By default results are output to results/read1-filename
.
Check the content of your result directory:
ls -l results
ls -l results/M15small*
Exercise 3: Running Lazypipe with sbatch-lazypipe
sbatch-lazypipe is a help tool that automatically generates a configuration file and a batch job file for a Lazypipe run and submits the job to batch job system of Puhti. The command uses the same command line options as the lazypipe.pl command. In addition sbatch-lazypipe asks user to define batch job resources (account, run time, memory, number of cores). The required memory and time will depend on the size of your input library. As a rule of thumb we recommend using 5GB of memory per core (e.g. 80GB for 16 cores).
Run default analysis for M15small_R1.fastq
sample and output results to $data/results/M15_ex3
. Note that in the following call main pipeline steps (pre,ass,rea,ann,rep,stats,pack,clean) are referred using main tag. When prompted, set run-time to 5 min (0:5:0), memory to default (~32 GB) and cores to 8.

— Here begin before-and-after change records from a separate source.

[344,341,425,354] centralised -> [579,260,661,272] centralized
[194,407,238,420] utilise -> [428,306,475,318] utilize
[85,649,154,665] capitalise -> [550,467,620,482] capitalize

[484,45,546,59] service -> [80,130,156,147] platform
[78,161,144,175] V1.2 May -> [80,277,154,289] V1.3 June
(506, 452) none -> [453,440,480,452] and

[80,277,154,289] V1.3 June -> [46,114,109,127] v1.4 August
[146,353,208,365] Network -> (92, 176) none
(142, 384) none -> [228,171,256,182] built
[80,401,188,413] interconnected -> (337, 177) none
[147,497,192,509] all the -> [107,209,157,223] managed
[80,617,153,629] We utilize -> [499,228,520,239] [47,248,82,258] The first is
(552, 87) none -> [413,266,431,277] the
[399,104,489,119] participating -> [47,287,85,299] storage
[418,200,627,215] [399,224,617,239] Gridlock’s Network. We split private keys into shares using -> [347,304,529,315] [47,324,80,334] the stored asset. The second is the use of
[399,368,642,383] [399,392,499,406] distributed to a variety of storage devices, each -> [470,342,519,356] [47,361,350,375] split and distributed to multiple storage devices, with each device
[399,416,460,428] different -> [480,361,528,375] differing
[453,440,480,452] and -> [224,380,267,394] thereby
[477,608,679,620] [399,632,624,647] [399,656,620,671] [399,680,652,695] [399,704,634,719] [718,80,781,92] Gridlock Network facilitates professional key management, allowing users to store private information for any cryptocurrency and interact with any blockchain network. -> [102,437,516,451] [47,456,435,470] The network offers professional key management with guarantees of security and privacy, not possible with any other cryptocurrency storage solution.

sbatch-lazypipe -1 $data/data/M15small_R1.fastq --pipe main -r $data/results -s M15_ex3 -v
Check that job is in-queue/running
sacct
After your job completes run 2nd round annotation with blastn. Redo reporting and repack results. Make sure you specify the same --res dir and --sample dir. When prompted, set run-time to 5 min (0:5:0), memory to default (~32 GB) and cores to 8.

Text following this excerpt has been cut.